When you think about cultivation, how is it that you cultivate a relationship? Relationships are cultivated through communication – by talking, and listening, and asking questions. Relationships are cultivated by spending time together – you pick up on the other person’s likes, interests, and personality traits when you are interacting with them on a regular basis. Relationships are also cultivated by establishing trust. Trust is established by a lot of little moments that add up over time. Trust happens when you show up and do what you said you were going to do. Trust happens when you follow through with your commitments consistently.
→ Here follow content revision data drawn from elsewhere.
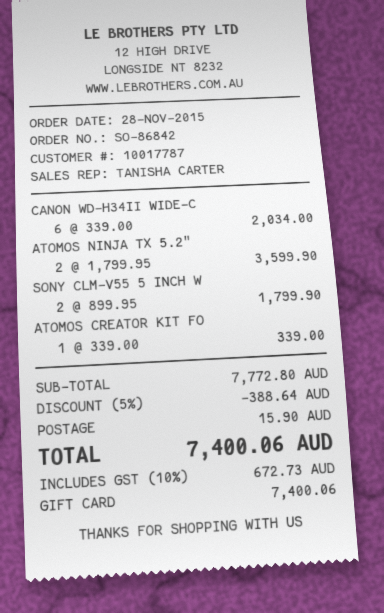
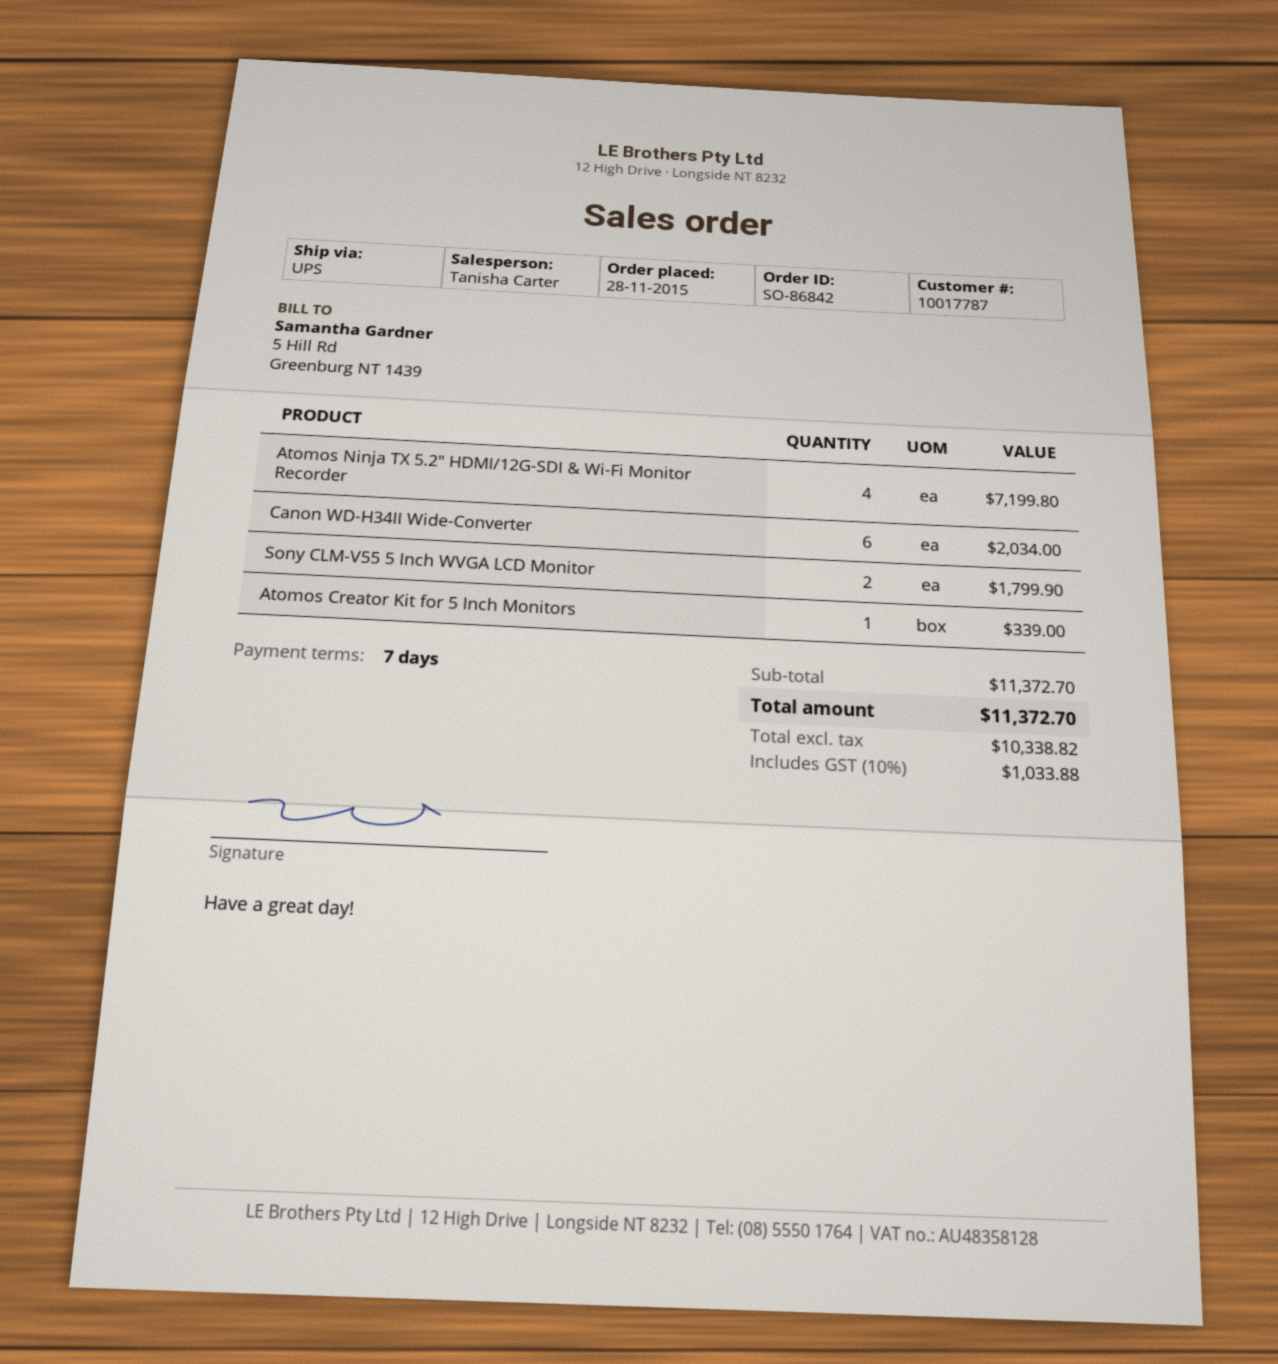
ATOMOS NINJA TX 5.2": 2 for 3599.90 -> 4 for 7199.80
subtotal: 7772.80 -> 11372.70
discount: 5% = 388.64 -> none
shipping: 15.90 -> none
tax: 10% = 672.73 -> 10% = 1033.88
total: 7400.06 -> 11372.70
So, with that in mind, how do we cultivate our relationship with God? It’s simple: Communication, Spending Time Together, and Establishing Trust. Silence, Solitude, and Secrecy. We communicate with Him in our silence. We spend time with Him in our solitude. We learn to trust Him when He consistently shows up in the secret places and spaces our hearts.

Silence

Silence is an important part of the way we communicate with God because we learn in 1 Kings 19:11-13 that He speaks in a still, small voice. I once heard a message by Steven Furtick in which He talked about why God whispers – and that’s because you only whisper to someone when they’re close beside you. God is close to us. That’s why He whispers. It’s intimate. It’s personal. It’s between Him and us. Another reason silence is important is because faith comes through hearing the Word of God (Romans 10:17) and we can’t hear His Words if we’re distracted by all the noise around us. When we’re silent in His presence, we’re more attentive. When we’re more attentive, we’re more receptive. God is speaking, but are we really listening? Can we really hear?
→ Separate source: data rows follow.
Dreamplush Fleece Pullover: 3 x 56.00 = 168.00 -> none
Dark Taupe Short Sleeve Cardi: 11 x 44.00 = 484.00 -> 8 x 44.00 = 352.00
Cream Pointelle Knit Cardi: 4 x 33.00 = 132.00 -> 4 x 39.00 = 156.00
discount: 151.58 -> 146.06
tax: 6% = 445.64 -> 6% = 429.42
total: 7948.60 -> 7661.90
Have you ever noticed that we’re afraid of silence? Why is that? I think it’s because we don’t like being alone with our own thoughts. We always tend to fill the silence with music, tv, and mindless chatter. In our society and in our culture, we are never truly in silence. Even with no music, no TV, and no one around me talking – I can still hear the hum of the AC, the passing of cars outside the window, the ticking of a clock in the other room. To be in complete silence would be such a stark contrast from our daily lives that it would throw us into a state of shock and panic. As Dallas Willard writes in Spirit of the Disciplines, “Silence is frightening because it strips us as nothing else does, throwing us upon the stark realities of our life. It reminds us of death, which will cut us off from this world and leave only us and God.”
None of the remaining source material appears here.